A l'époque, jeunes et vieux, nous étions très lucides par rapport au scénario et au talent de metteur en scène de Jabely (qui a beaucoup donné dans les films porno des années 1970), la productrice de ce film étant elle même l'épouse de Jabely. On a fait une grosse merde en le sachant mais on a beaucoup, beaucoup rigolé sur le tournage.

Quels sont vos souvenirs des autres comédiens (parmi lesquels des pointures comme Pierre Tornade, Roger Carel, Gérard Hernandez et André Gaillard des « Frères ennemis ») ?

J'en garde un souvenir très drôle, et très émouvant en même temps, car la rencontre avec Tornade et Gaillard a été très amicale. Hernandez et Carel nous ont fait mourir de rire lors des repas et entre les prises. Ces deux-là sont une bible sur l'histoire du théâtre et du cinéma de ces 40 dernières années. Quant à Gaillard, j'ai eu le privilège de le ramener tous les soirs après le tournage sur Paris et de longues conversations très intéressantes ont animé ces moments. A l'époque, André était très secoué par la disparition mystérieuse de son ami et complice de toujours du duo des « Frères ennemis ». Disparition à ce jour toujours inexpliquée. Quant à Tornade, il nous a parlé longuement de son expérience avec « les Branquignols », la troupe de Robert Dhéry. A l'époque, l'acteur qui joue le barde et moi-même avions un spectacle burlesque en préparation, sur lequel Tornade nous a gentiment conseillés.

Qu'avez-vous fait après « Les Gauloises blondes » ?

Justement, notre spectacle a été joué pendant plusieurs saisons à Rome et enregistré pour la RAI, la télévision publique italienne, qui, face au succès, nous a engagés dans une grande émission de variétés pendant encore deux ans, comme gagman. Ces deux premiers films avec Jabely ont été mes deux derniers. Suite à mon travail en Italie je suis parti aux USA où je demeure aujourd'hui. J'ai changé de cap et je suis maintenant dans la musique. Si vous êtes curieux, voici un de mes liens : www.myspace.com/sagamusique

Un bilan sur votre expérience au cinéma ?

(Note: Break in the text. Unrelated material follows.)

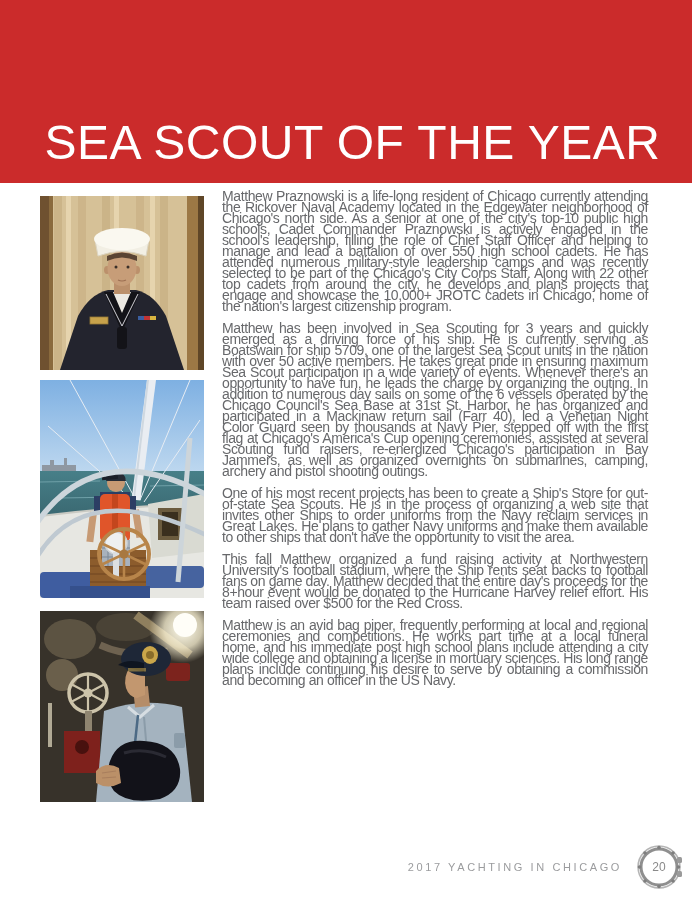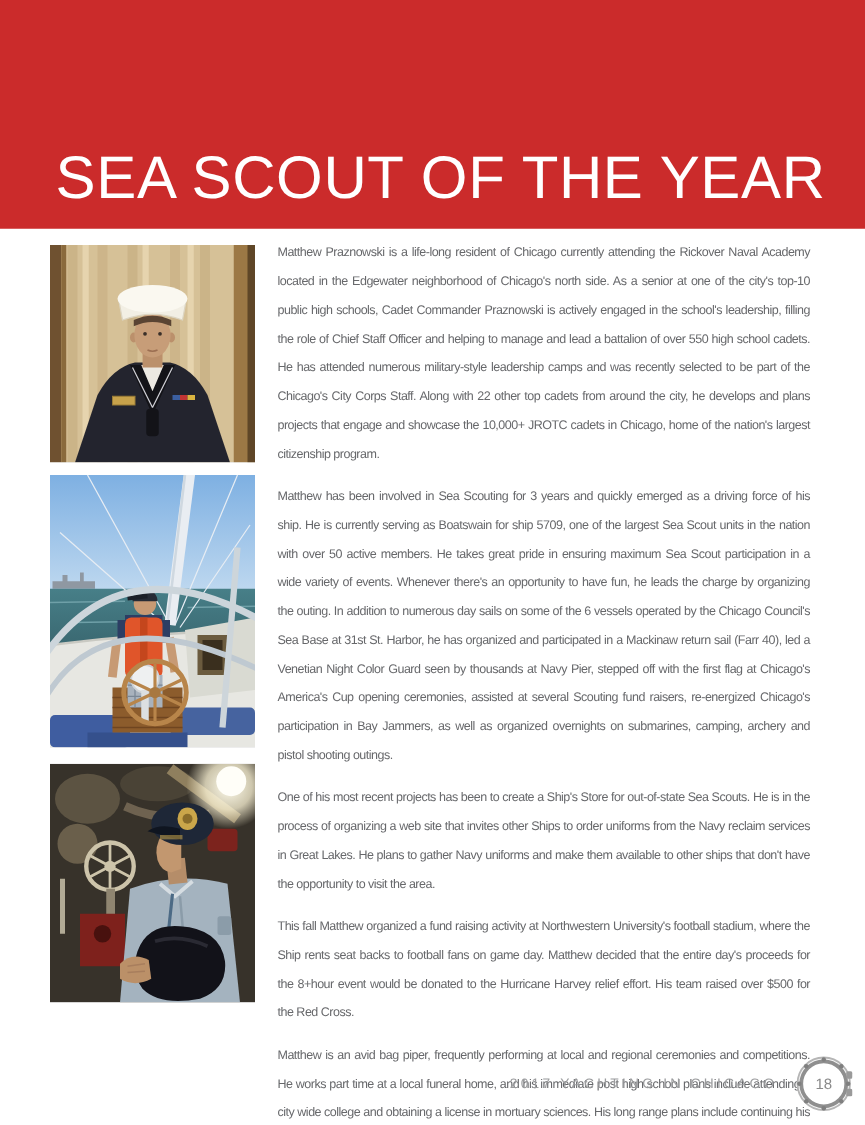"Matthew Praznowski is a life-long" .article p { font-size: 10px -> 14px; line-height: 23px -> 11px }
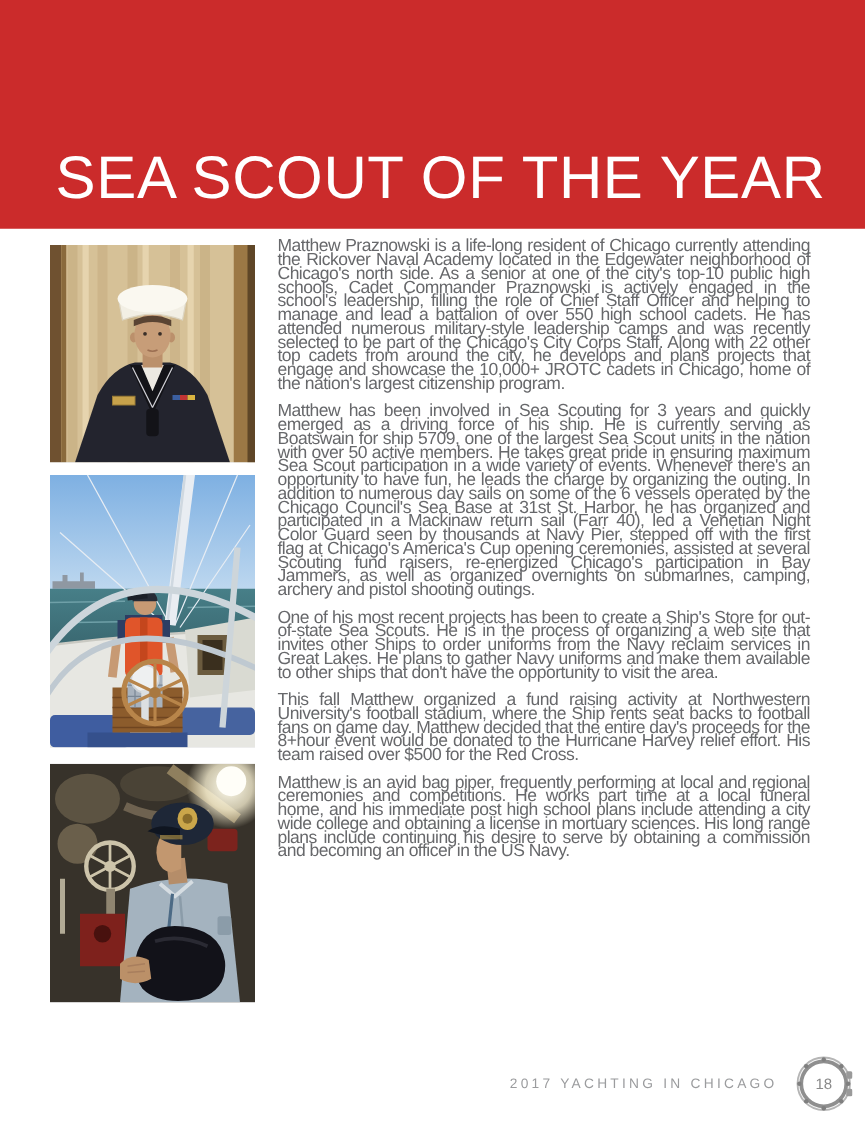"18" span.pagenum { text: 18 -> 20 }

J'ai beaucoup de bons souvenirs de ce tournage des « Gauloises blondes » et je ne renie pas d'avoir participé à ce navet. Les gens étaient très agréables, les filles jolies, pas sauvages et déjà très expertes pour leur jeune âge... Cela ne fait certes pas une bonne mayonnaise pour faire un bon film. Et alors ?? La vie est trop courte... Beaucoup de gens qui étaient sur ce film sont partis et c'est en mémoire de ces moments joyeux, médiocres et gaulois que je reviens volontiers sur ces souvenirs. On pourra faire pire un de ces jours si l'envie nous prend !!!